A, Luciferase reporter assays measured renilla/firefly levels of prostate cells transfected with the dual luciferase psiCHECK2 vector that contained cloned 3′UTR elements (harboring predicted miR-888 binding sites) for RBL1, SMAD4 (MiRNA Complementary Site 1 or 2), TIMP2, or KLF5 downstream of the renilla cassette. PC3-N cells stably overexpressing miR-888 (lenti-888) significantly repressed renilla expression compared to cells stably overexpressing SCR control mimics (lenti-SCR). Reduced mRNA (B) and protein (C) levels of TIMP2, SMAD4, RBL1 and KLF5 were observed in vitro for PC3-N lenti-888 cells relative to lenti-SCR control cells.
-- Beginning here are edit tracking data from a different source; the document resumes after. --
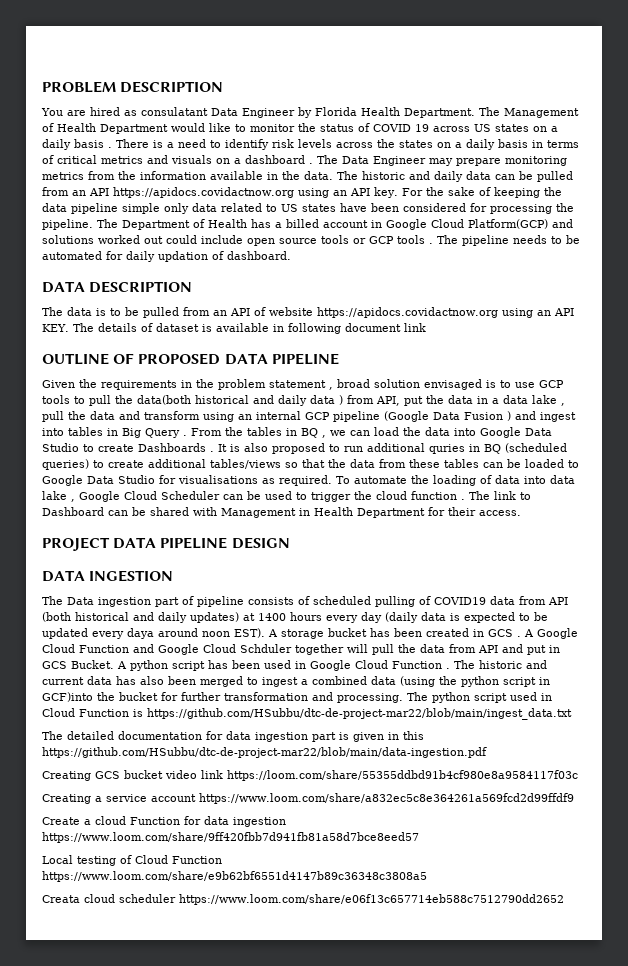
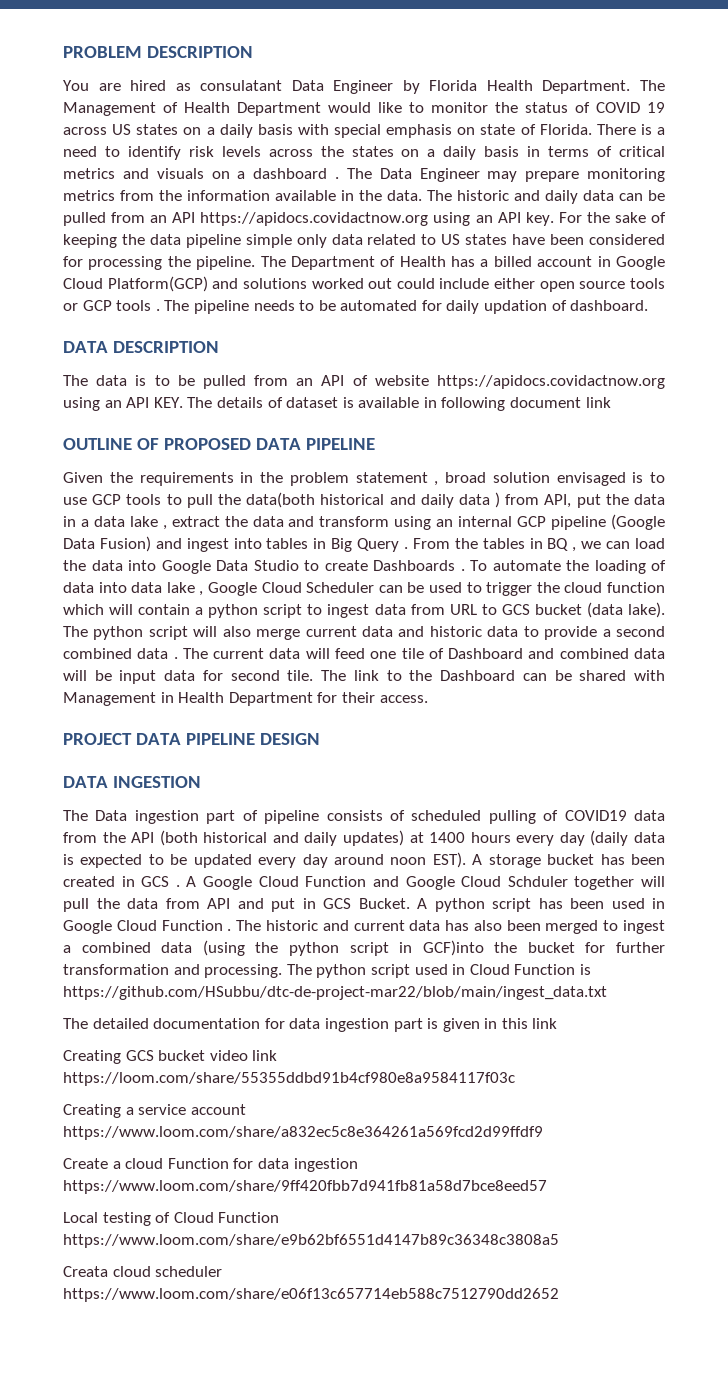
- The Management of Health Department would like to monitor the status of COVID 19 across US states on a daily basis .
+ The Management of Health Department would like to monitor the status of COVID 19 across US states on a daily basis with special emphasis on state of Florida.
- The Department of Health has a billed account in Google Cloud Platform(GCP) and solutions worked out could include open source tools or GCP tools .
+ The Department of Health has a billed account in Google Cloud Platform(GCP) and solutions worked out could include either open source tools or GCP tools .
- Given the requirements in the problem statement , broad solution envisaged is to use GCP tools to pull the data(both historical and daily data ) from API, put the data in a data lake , pull the data and transform using an internal GCP pipeline (Google Data Fusion ) and ingest into tables in Big Query .
+ Given the requirements in the problem statement , broad solution envisaged is to use GCP tools to pull the data(both historical and daily data ) from API, put the data in a data lake , extract the data and transform using an internal GCP pipeline (Google Data Fusion) and ingest into tables in Big Query .
- It is also proposed to run additional quries in BQ (scheduled queries) to create additional tables/views so that the data from these tables can be loaded to Google Data Studio for visualisations as required.
- To automate the loading of data into data lake , Google Cloud Scheduler can be used to trigger the cloud function .
+ To automate the loading of data into data lake , Google Cloud Scheduler can be used to trigger the cloud function which will contain a python script to ingest data from URL to GCS bucket (data lake). The python script will also merge current data and historic data to provide a second combined data . The current data will feed one tile of Dashboard and combined data will be input data for second tile.
- The link to Dashboard can be shared with Management in Health Department for their access.
+ The link to the Dashboard can be shared with Management in Health Department for their access.
- The Data ingestion part of pipeline consists of scheduled pulling of COVID19 data from API (both historical and daily updates) at 1400 hours every day (daily data is expected to be updated every daya around noon EST).
+ The Data ingestion part of pipeline consists of scheduled pulling of COVID19 data from the API (both historical and daily updates) at 1400 hours every day (daily data is expected to be updated every day around noon EST).
- The detailed documentation for data ingestion part is given in this https://github.com/HSubbu/dtc-de-project-mar22/blob/main/data-ingestion.pdf
+ The detailed documentation for data ingestion part is given in this link

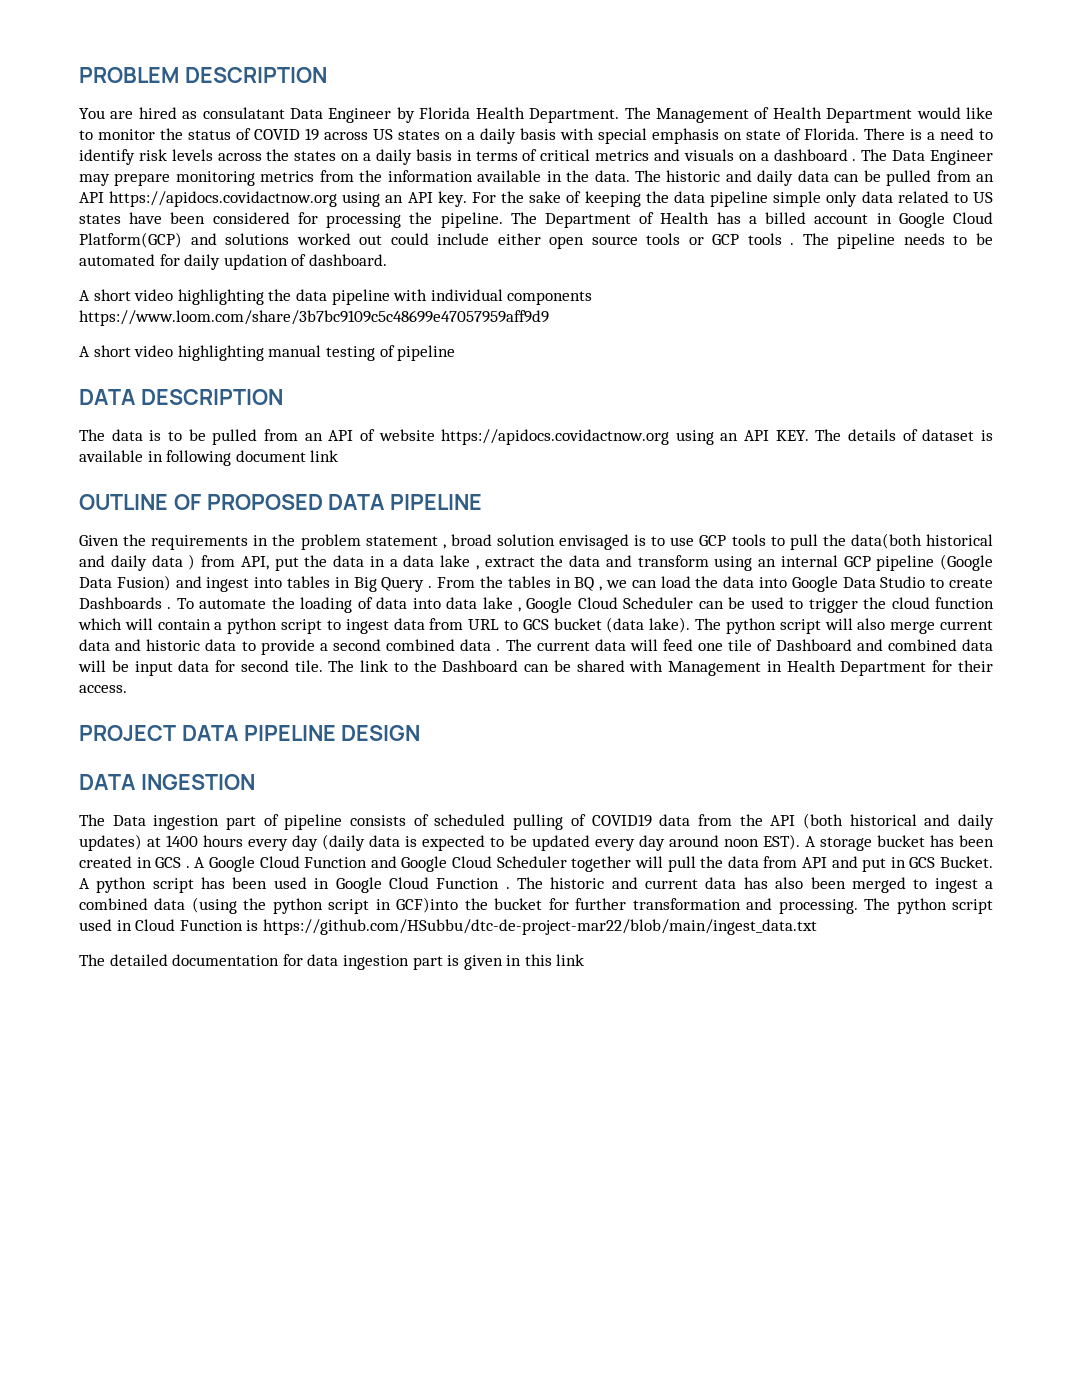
+ A short video highlighting the data pipeline with individual components https://www.loom.com/share/3b7bc9109c5c48699e47057959aff9d9
+ A short video highlighting manual testing of pipeline
- A Google Cloud Function and Google Cloud Schduler together will pull the data from API and put in GCS Bucket.
+ A Google Cloud Function and Google Cloud Scheduler together will pull the data from API and put in GCS Bucket.
- Creating GCS bucket video link https://loom.com/share/55355ddbd91b4cf980e8a9584117f03c
- Creating a service account https://www.loom.com/share/a832ec5c8e364261a569fcd2d99ffdf9
- Create a cloud Function for data ingestion https://www.loom.com/share/9ff420fbb7d941fb81a58d7bce8eed57
- Local testing of Cloud Function https://www.loom.com/share/e9b62bf6551d4147b89c36348c3808a5
- Creata cloud scheduler https://www.loom.com/share/e06f13c657714eb588c7512790dd2652

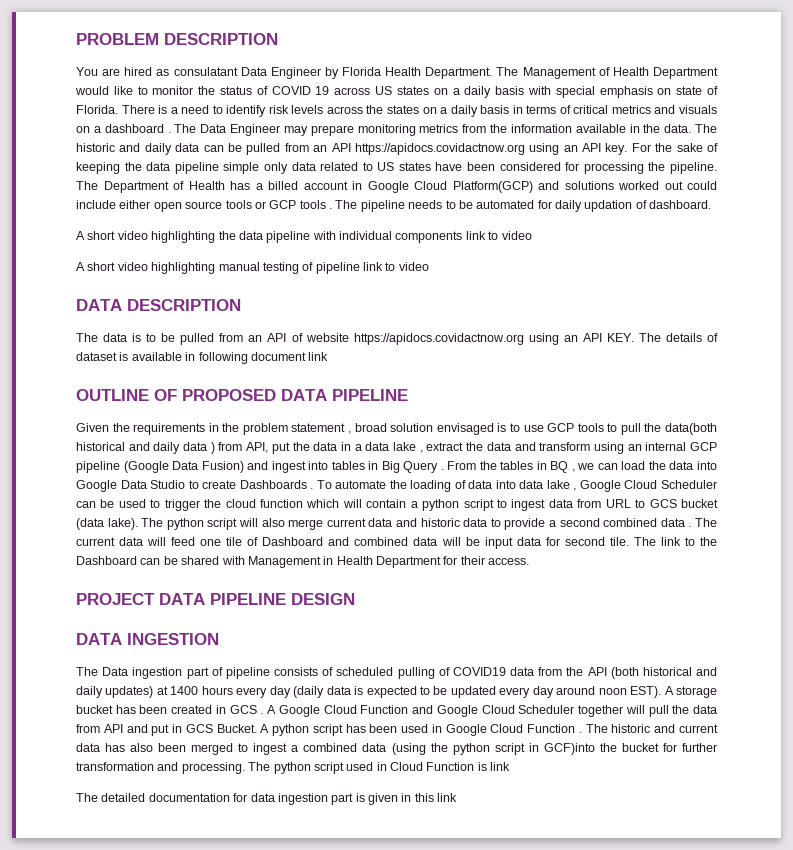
- A short video highlighting the data pipeline with individual components https://www.loom.com/share/3b7bc9109c5c48699e47057959aff9d9
+ A short video highlighting the data pipeline with individual components link to video
- A short video highlighting manual testing of pipeline
+ A short video highlighting manual testing of pipeline link to video
- The python script used in Cloud Function is https://github.com/HSubbu/dtc-de-project-mar22/blob/main/ingest_data.txt
+ The python script used in Cloud Function is link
D, Western blot analysis of paired PC3-N prostate tumors overexpressing miR-888 or SCR control mimics grown subcutaneously for 5 weeks in the flanks of ten NOD/SCID mice. TIMP2 and SMAD4 protein was reduced in miR-888 treated tumors compared to SCR tumors. Expression was normalized to human 18S rRNA (qRT-PCR) or GAPDH protein (Western blot).